One December morning, when the weather was unusually cold, I found him there. He’d been sitting all night. He wasn’t moving. Eyes open. There was a thin layer of frost on his back and shoulders. His red hair stiff from the cold.
Mama ran outside with a blanket. He didn’t want it.
“You could’a froze to death,” she said. “You need serious help.”
“Help doing what?” he’d say with vinegar in his voice.
He didn’t trust shrinks. Besides, nobody seemed to know what professional help was. Fewer understood depression. Back then, these were modern ideas used by folks who ate snails at dinner parties.
Daddy was the kind who made log benches. The kind who liked to sit.
Toward the end of his life, you could find him sitting in his workshop, shirtless. Lights off. No music. Staring.
Or: on the hood of his truck, parked on fifty acres. Leaning against his windshield. Or: in the corner of the barn, on the floor, knees pulled to his chest. Eyes pink and wet.
“What’s wrong, Daddy?” I’d ask.
He’d wipe his face. “I don’t know, dammit.”
“Will he be okay?” I’d ask Mama.
“I don’t think so,” she’d say, giving honest answers—she was through pretending. “He needs help.”
The day of his funeral, people with phony grins lined up to shake my hand, saying things like, “Your daddy was just sick…”
I heard that a million and three times.

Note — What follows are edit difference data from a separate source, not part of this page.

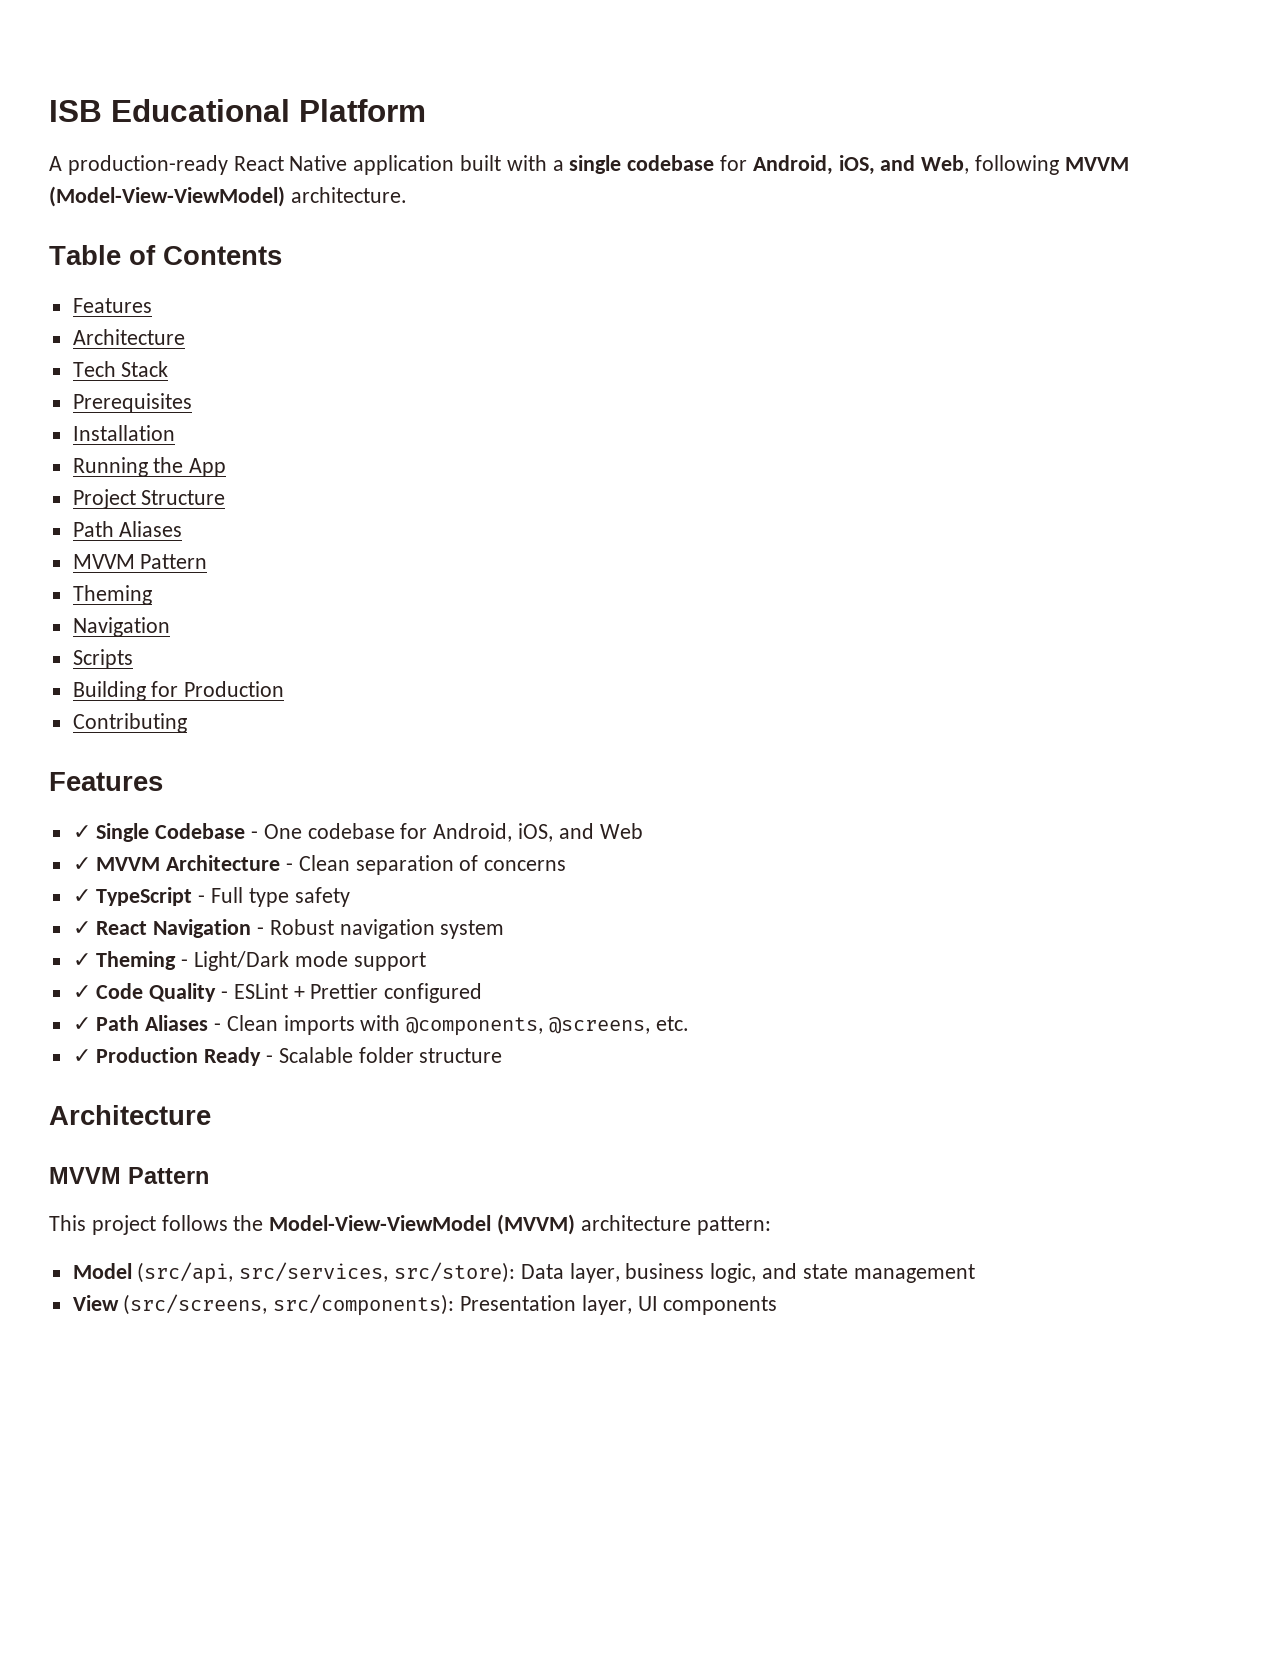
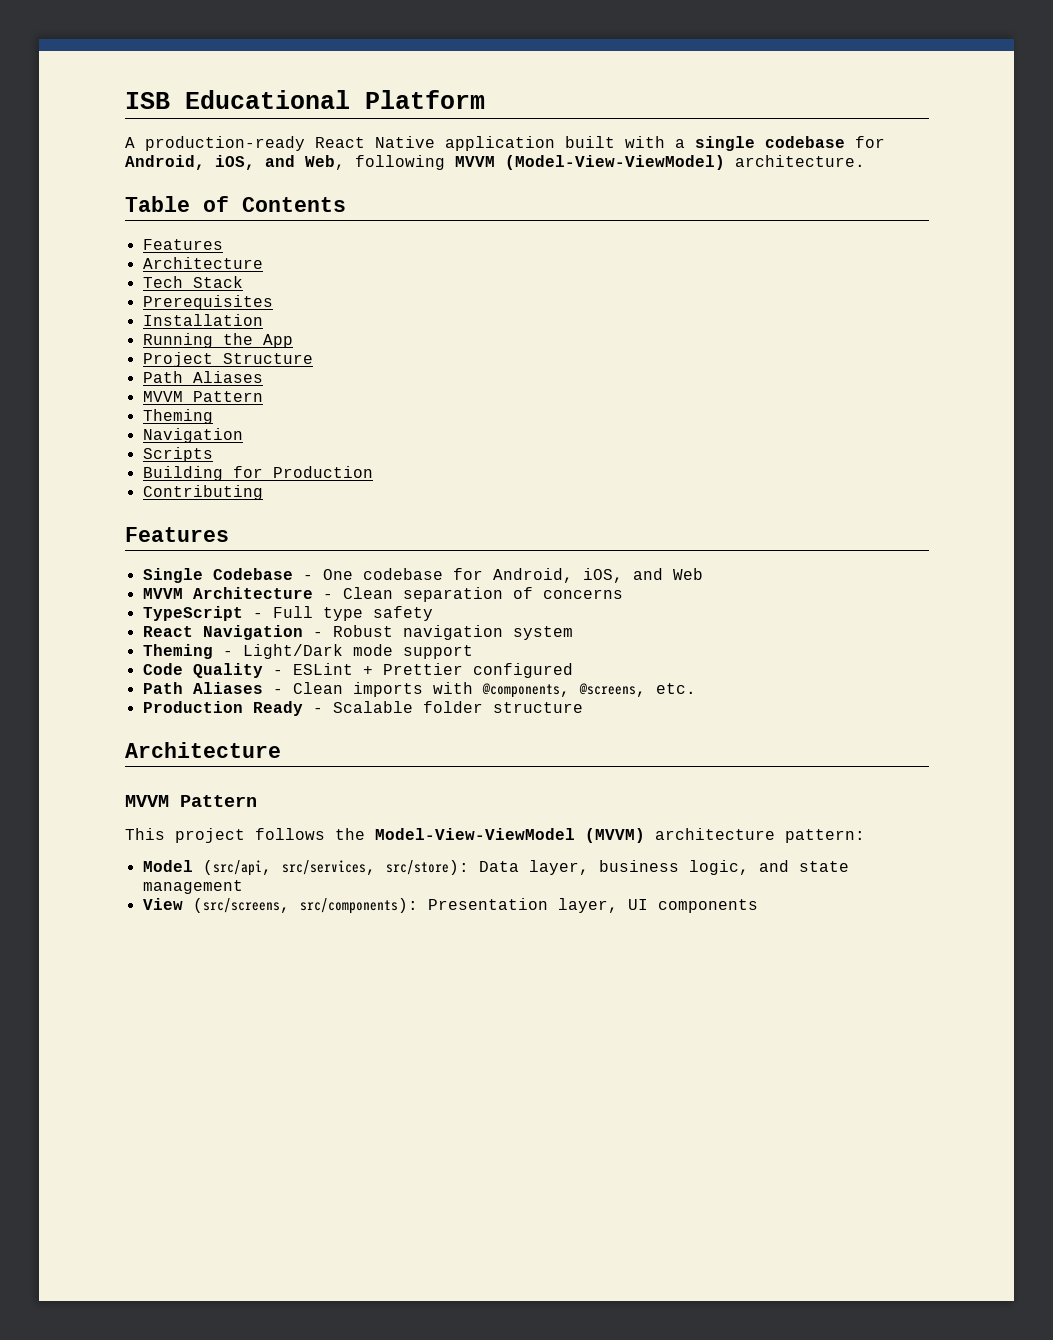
- ✓ Single Codebase - One codebase for Android, iOS, and Web
+ Single Codebase - One codebase for Android, iOS, and Web
- ✓ MVVM Architecture - Clean separation of concerns
+ MVVM Architecture - Clean separation of concerns
- ✓ TypeScript - Full type safety
+ TypeScript - Full type safety
- ✓ React Navigation - Robust navigation system
+ React Navigation - Robust navigation system
- ✓ Theming - Light/Dark mode support
+ Theming - Light/Dark mode support
- ✓ Code Quality - ESLint + Prettier configured
+ Code Quality - ESLint + Prettier configured
- ✓ Path Aliases - Clean imports with @components, @screens, etc.
+ Path Aliases - Clean imports with @components, @screens, etc.
- ✓ Production Ready - Scalable folder structure
+ Production Ready - Scalable folder structure

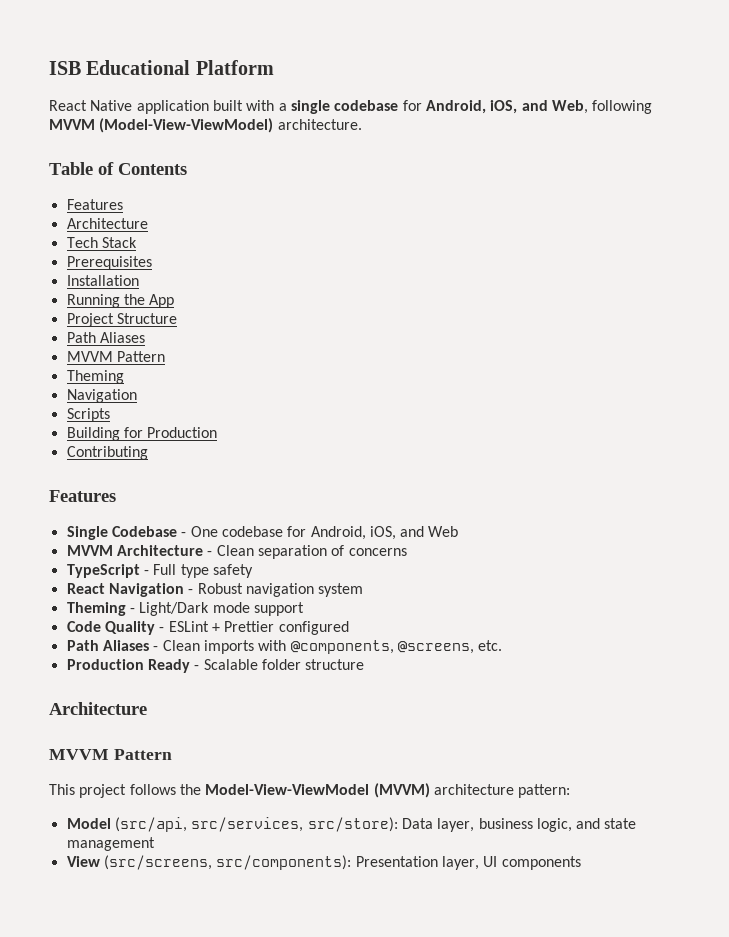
- A production-ready React Native application built with a single codebase for Android, iOS, and Web, following MVVM (Model-View-ViewModel) architecture.
+ React Native application built with a single codebase for Android, iOS, and Web, following MVVM (Model-View-ViewModel) architecture.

It offended me. These people hardly knew the man they were diagnosing. And it offended me even more that they were right.
He was sick. He quit his life with his hunting rifle. Only someone sick could do that.
Anyway, I’m not sad—and I don’t mean to make you sad. You deserve to be happy. In fact, that’s why I’m writing this.
I don’t know whether you cry when nobody’s watching. I don’t know if you get so sad you can’t do anything but sit. Or if you have a young son who thinks your log benches are the best things since sliced tomatoes.
If you do, I want to tell you something:
Swallow your damned pride before it kills you. And get help.